If such an agent is “optimistic” about states it hasn’t seen, it will hallucinate value in the unknown and likely fail. Algorithms like Conservative Q-Learning (CQL) solve this by explicitly penalizing the value of unseen actions. They compute a lower bound on value, effectively saying: “If I haven’t seen it work in the past, I will assume it is dangerous until proven otherwise.”
This mirrors Chesterton’s Fence, the famous parable by G.K. Chesterton: if you see a fence blocking a road, you should not remove it until you understand why it was put there. In ML terms: the fence represents a high-value prior derived from a historical reward function. Ignoring it is a failure to model the system dynamics.

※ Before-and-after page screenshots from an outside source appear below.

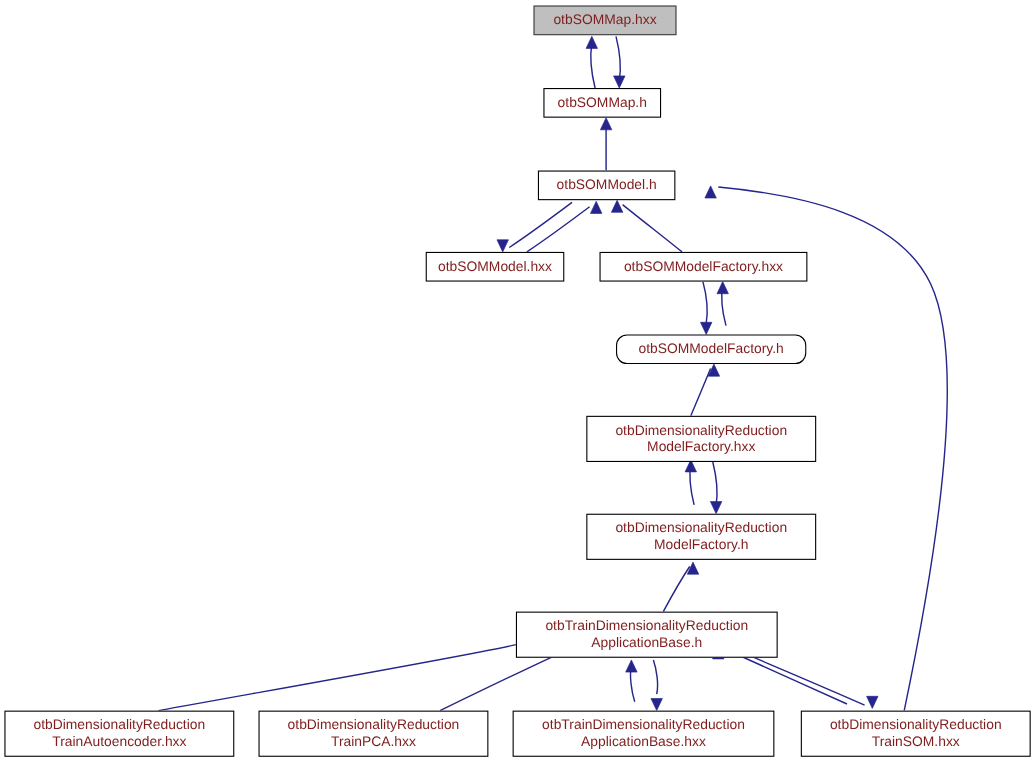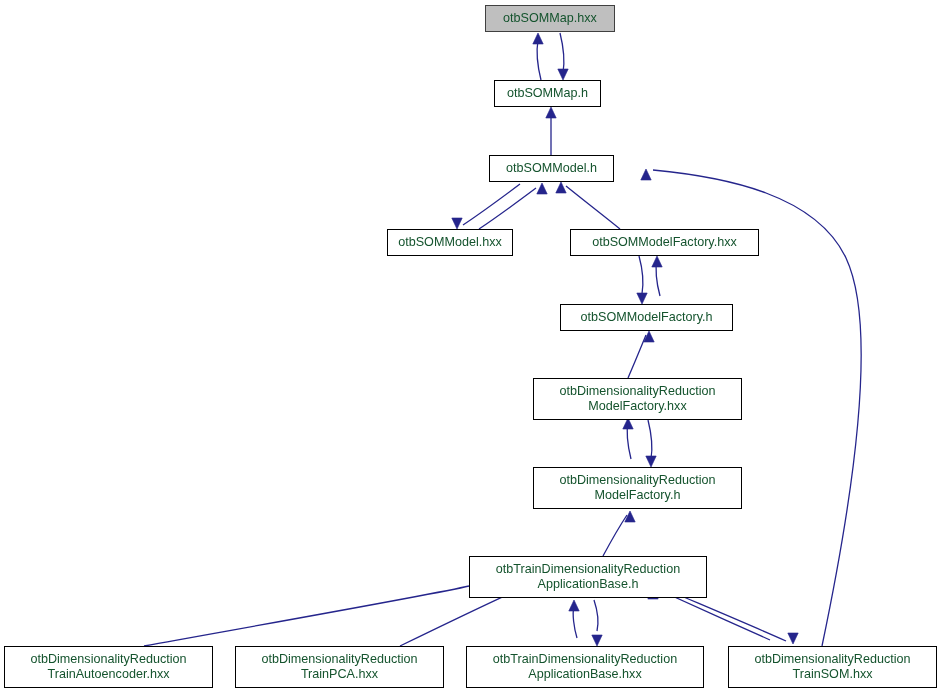--- a/index.html
+++ b/index.html
@@ -31,7 +31,7 @@
     box-sizing: border-box;
     border: 1px solid #000000;
     background: #ffffff;
-    color: #14532d;
+    color: #7f1d1d;
     font-size: 12.6px;
     line-height: 15px;
     text-align: center;

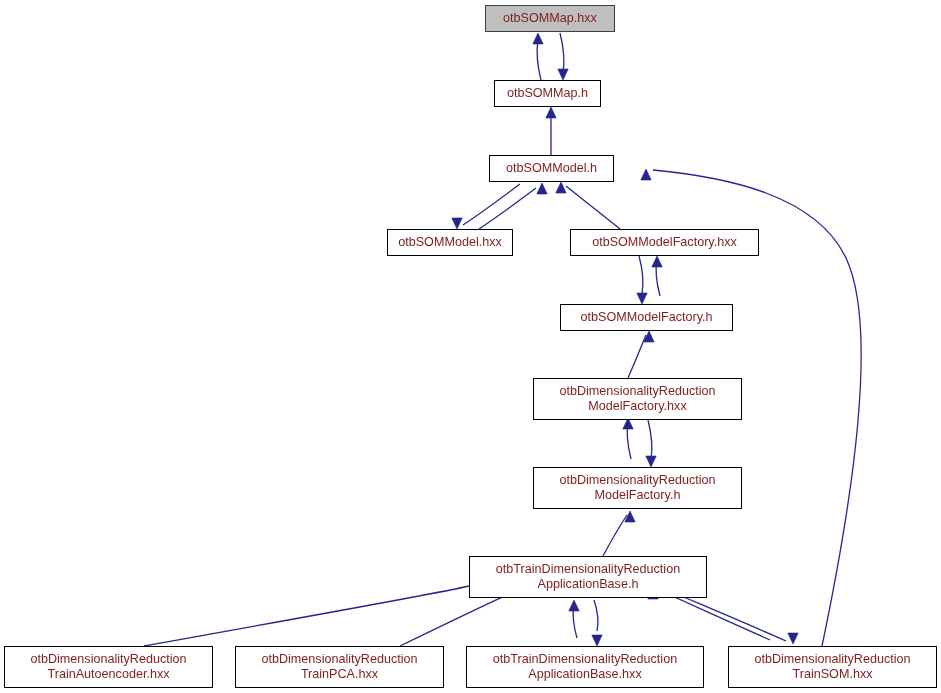--- a/index.html
+++ b/index.html
@@ -105,7 +105,7 @@
       <div class="node" style="left: 494px; top: 80px; width: 107px; height: 27px; background: rgb(255, 255, 255); border-color: rgb(0, 0, 0);"><span class="label">otbSOMMap.h</span></div>
       <div class="node" style="left: 489px; top: 155px; width: 125px; height: 27px; background: rgb(255, 255, 255); border-color: rgb(0, 0, 0); justify-content: center;"><span class="label">otbSOMModel.h</span></div>
       <div class="node" style="left: 387px; top: 229px; width: 126px; height: 27px; background: rgb(255, 255, 255); border-color: rgb(0, 0, 0);"><span class="label">otbSOMModel.hxx</span></div>
-      <div class="node" style="left: 570px; top: 229px; width: 189px; height: 27px; background: rgb(255, 255, 255); border-color: rgb(0, 0, 0);"><span class="label">otbSOMModelFactory.hxx</span></div>
+      <div class="node" style="left: 545px; top: 229px; width: 189px; height: 27px; background: rgb(255, 255, 255); border-color: rgb(0, 0, 0);"><span class="label">otbSOMModelFactory.hxx</span></div>
       <div class="node" style="left: 560px; top: 304px; width: 173px; height: 27px; background: rgb(255, 255, 255); border-color: rgb(0, 0, 0);"><span class="label">otbSOMModelFactory.h</span></div>
       <div class="node" style="left: 533px; top: 378px; width: 209px; height: 42px; background: rgb(255, 255, 255); border-color: rgb(0, 0, 0);"><span class="label">otbDimensionalityReduction
 ModelFactory.hxx</span></div>

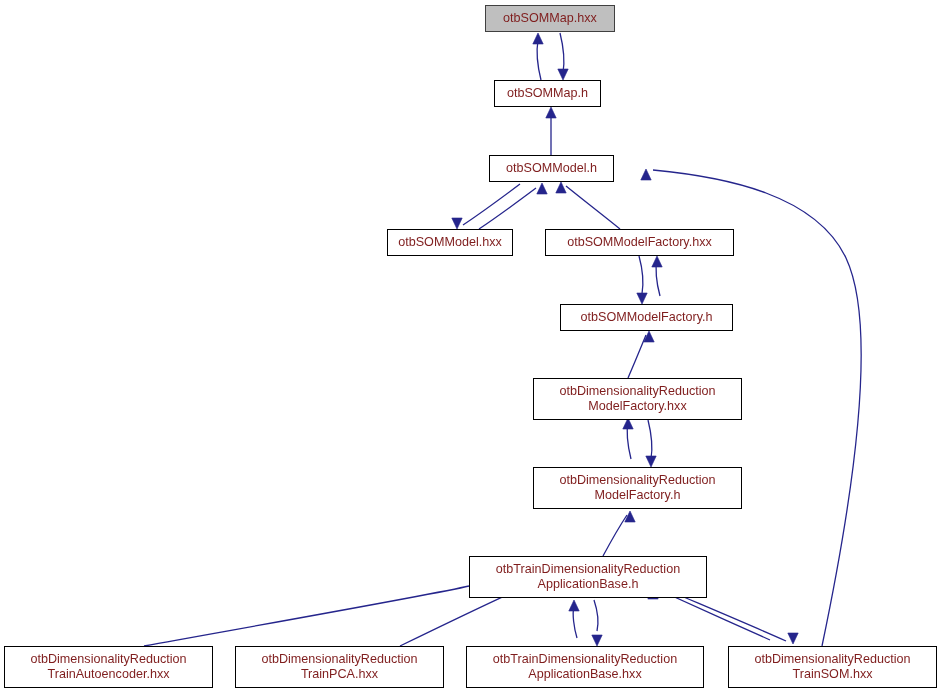--- a/index.html
+++ b/index.html
@@ -106,7 +106,7 @@
       <div class="node" style="left: 489px; top: 155px; width: 125px; height: 27px; background: rgb(255, 255, 255); border-color: rgb(0, 0, 0); justify-content: center;"><span class="label">otbSOMModel.h</span></div>
       <div class="node" style="left: 387px; top: 229px; width: 126px; height: 27px; background: rgb(255, 255, 255); border-color: rgb(0, 0, 0);"><span class="label">otbSOMModel.hxx</span></div>
       <div class="node" style="left: 545px; top: 229px; width: 189px; height: 27px; background: rgb(255, 255, 255); border-color: rgb(0, 0, 0);"><span class="label">otbSOMModelFactory.hxx</span></div>
-      <div class="node" style="left: 560px; top: 304px; width: 173px; height: 27px; background: rgb(255, 255, 255); border-color: rgb(0, 0, 0);"><span class="label">otbSOMModelFactory.h</span></div>
+      <div class="node" style="left: 560px; top: 304px; width: 173px; height: 27px; background: rgb(255, 255, 255); border-color: rgb(0, 0, 0); border-radius: 10px;"><span class="label">otbSOMModelFactory.h</span></div>
       <div class="node" style="left: 533px; top: 378px; width: 209px; height: 42px; background: rgb(255, 255, 255); border-color: rgb(0, 0, 0);"><span class="label">otbDimensionalityReduction
 ModelFactory.hxx</span></div>
       <div class="node" style="left: 533px; top: 467px; width: 209px; height: 42px; background: rgb(255, 255, 255); border-color: rgb(0, 0, 0);"><span class="label">otbDimensionalityReduction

Progressiveness: The Engine of Action
If conservatism builds the map, progressiveness is required to walk the territory. While conservatism is necessary for modeling the world, it is often suboptimal for acting within it.
Optimism in the Face of Uncertainty
If an agent acts purely conservatively, it will get stuck in a “local optimum.” It will repeat the same “safe” actions forever, never discovering that a much better reward exists just slightly off the beaten path.

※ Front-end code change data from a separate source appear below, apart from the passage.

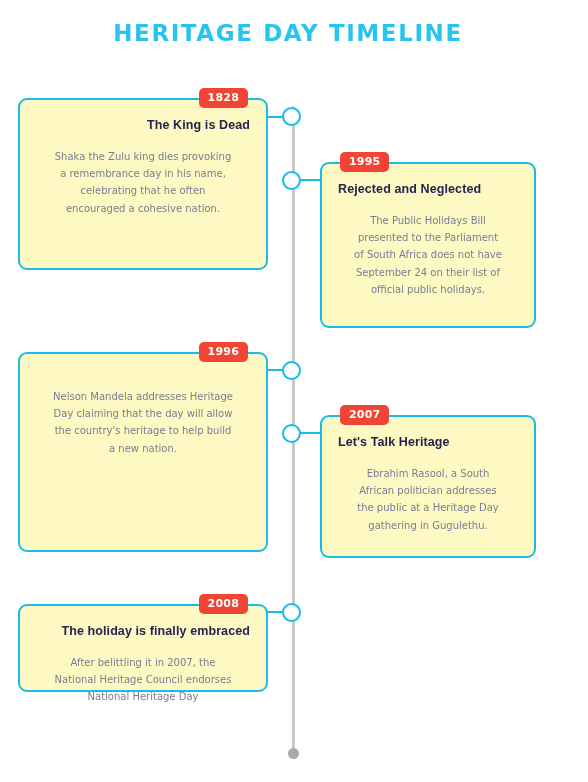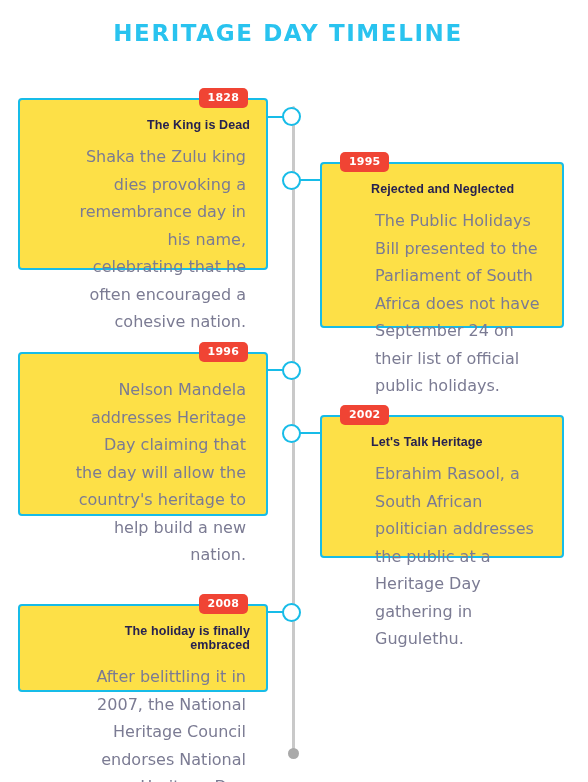--- a/index.html
+++ b/index.html
@@ -76,10 +76,9 @@
     position: absolute;
     box-sizing: border-box;
     border: 2px solid #17bce8;
-    border-radius: 4px;
-    background: #fde047;
+    border-radius: 9px;
+    background: #fef9c3;
     z-index: 3;
-    padding-left: 33px;
   }
   .card.left  { left: 18px;  width: 250px; }
   .card.right { left: 320px; width: 244px; }

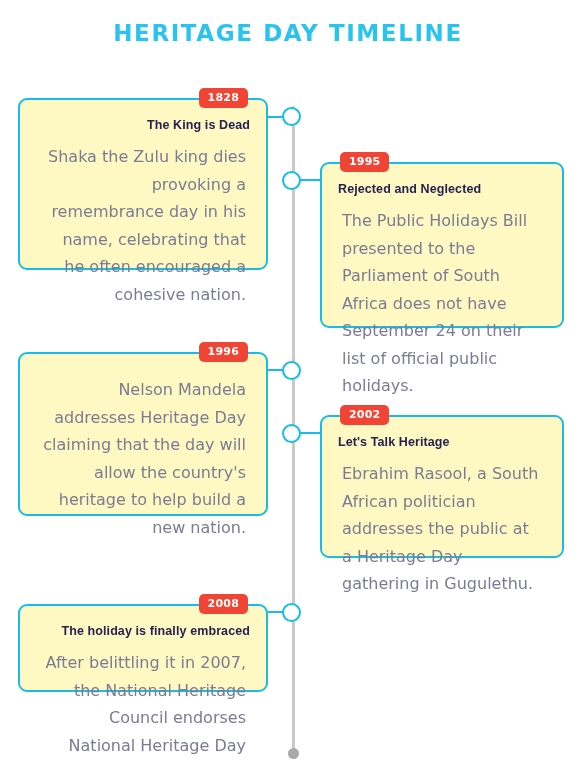--- a/index.html
+++ b/index.html
@@ -98,11 +98,12 @@
     letter-spacing: 0.1px;
   }
   .card-body {
-    font-size: 16px;
+    font-size: 10px;
     line-height: 1.72;
     color: #7b7b93;
-    margin: 4px;
+    margin: 16px;
     font-family: "DejaVu Sans", sans-serif;
+    text-align: center;
   }
 
   

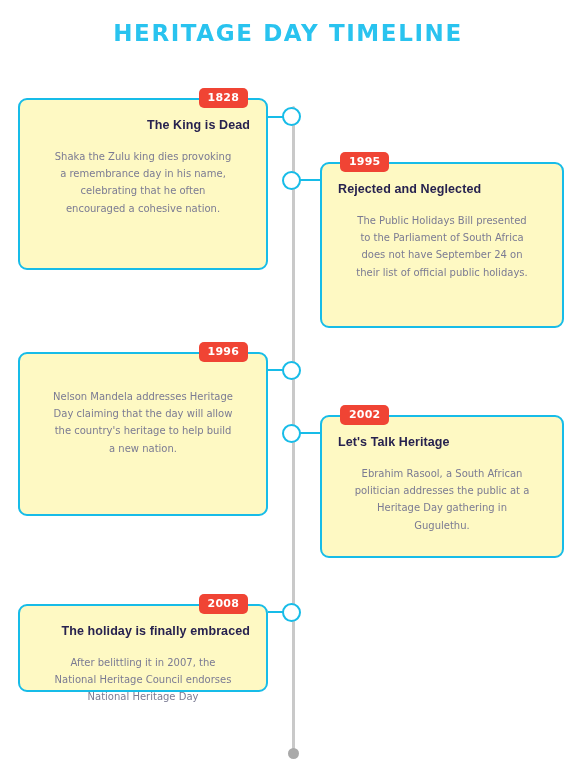--- a/index.html
+++ b/index.html
@@ -81,7 +81,7 @@
     z-index: 3;
   }
   .card.left  { left: 18px;  width: 250px; }
-  .card.right { left: 320px; width: 244px; }
+  .card.right { left: 320px; width: 216px; }
 
   .card-inner {
     padding: 18px 16px 16px 16px;

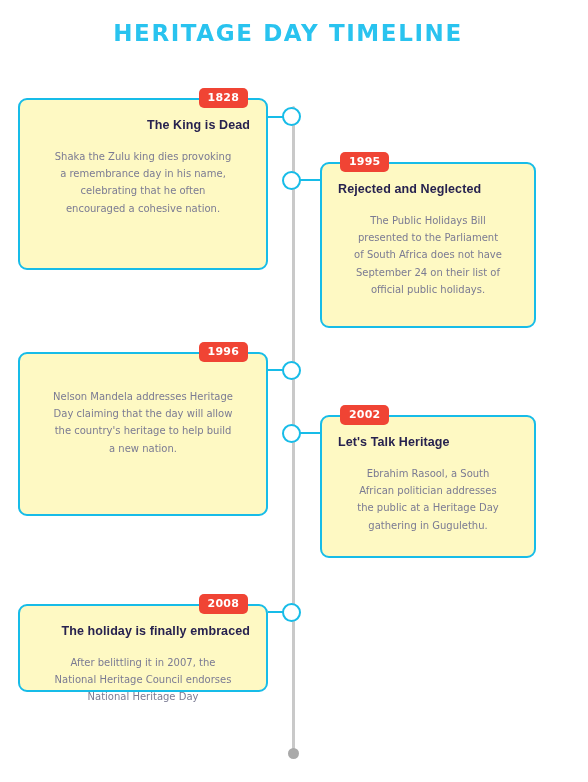--- a/index.html
+++ b/index.html
@@ -154,7 +154,7 @@
 
 <div class="stub" style="left:268px; top:369px; width:22px;"></div>
 <div class="node" style="top:361px;"></div>
-<div class="card left" style="top:352px; height:164px;">
+<div class="card left" style="top:352px; height:200px;">
   <div class="year-badge">1996</div>
   <div class="card-inner">
     <div class="card-body">Nelson Mandela addresses Heritage Day claiming that the day will allow the country's heritage to help build a new nation.</div>

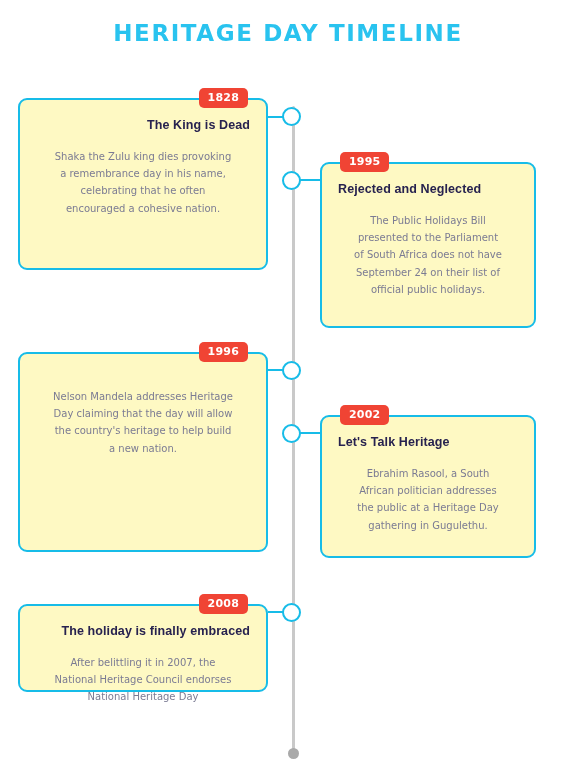--- a/index.html
+++ b/index.html
@@ -164,7 +164,7 @@
 <div class="stub" style="left:299px; top:432px; width:22px;"></div>
 <div class="node" style="top:424px;"></div>
 <div class="card right" style="top:415px; height:143px;">
-  <div class="year-badge">2002</div>
+  <div class="year-badge">2007</div>
   <div class="card-inner">
     <div class="card-title">Let's Talk Heritage</div>
     <div class="card-body">Ebrahim Rasool, a South African politician addresses the public at a Heritage Day gathering in Gugulethu.</div>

To solve this, we need Progressiveness—often formalized as Optimism in the Face of Uncertainty (OFU).
Consider the Upper Confidence Bound (UCB) algorithm. When deciding which action to take, the agent doesn’t just look at the average expected reward ($\mu$). It adds an exploration bonus based on uncertainty ($\sigma$):
\[\text{Value} = \mu(a) + \beta \cdot \sigma(a)\]The agent effectively says: “I am uncertain about this new path; therefore, I will assume it is excellent.”
This is the progressive instinct. It values the potential upside of the unknown more than the safety of the known. Without this bias toward novelty, efficient exploration is impossible.
The Synthesis: Beliefs vs. Actions
The mistake in political discourse is thinking we must choose to be either a Conservative or a Progressive. In machine learning, we see that successful agents assign these roles to different parts of their architecture.
1. Be Conservative in your Beliefs (The Model)
When trying to understand what is true, we should be Bayesian. We should be skeptical of new claims that violate strong priors. We should learn from history (Offline RL) with a pessimistic bias, assuming that norms and traditions (Chesterton’s Fences) exist for a reason. This prevents us from being “fooled by randomness.”
2. Be Progressive in your Actions (The Policy)
When deciding what to do, however, we must be optimistic. Provided we have a safety constraint (we shouldn’t take risks that lead to total ruin), we should explore the unknown. We should act as if the unverified path might hold the solution. This is the only way to gather the new data required to update our conservative models.
Conclusion
A system that is purely conservative in its actions will survive, but it will never improve. A system that is purely progressive in its beliefs will chase ghosts and eventually self-destruct.
The solution is not a “centrist” mix, but a dynamic tension. We need the mathematical rigor of conservatism to respect what we have learned so far, and the algorithmic optimism of progressiveness to find out what we might learn next.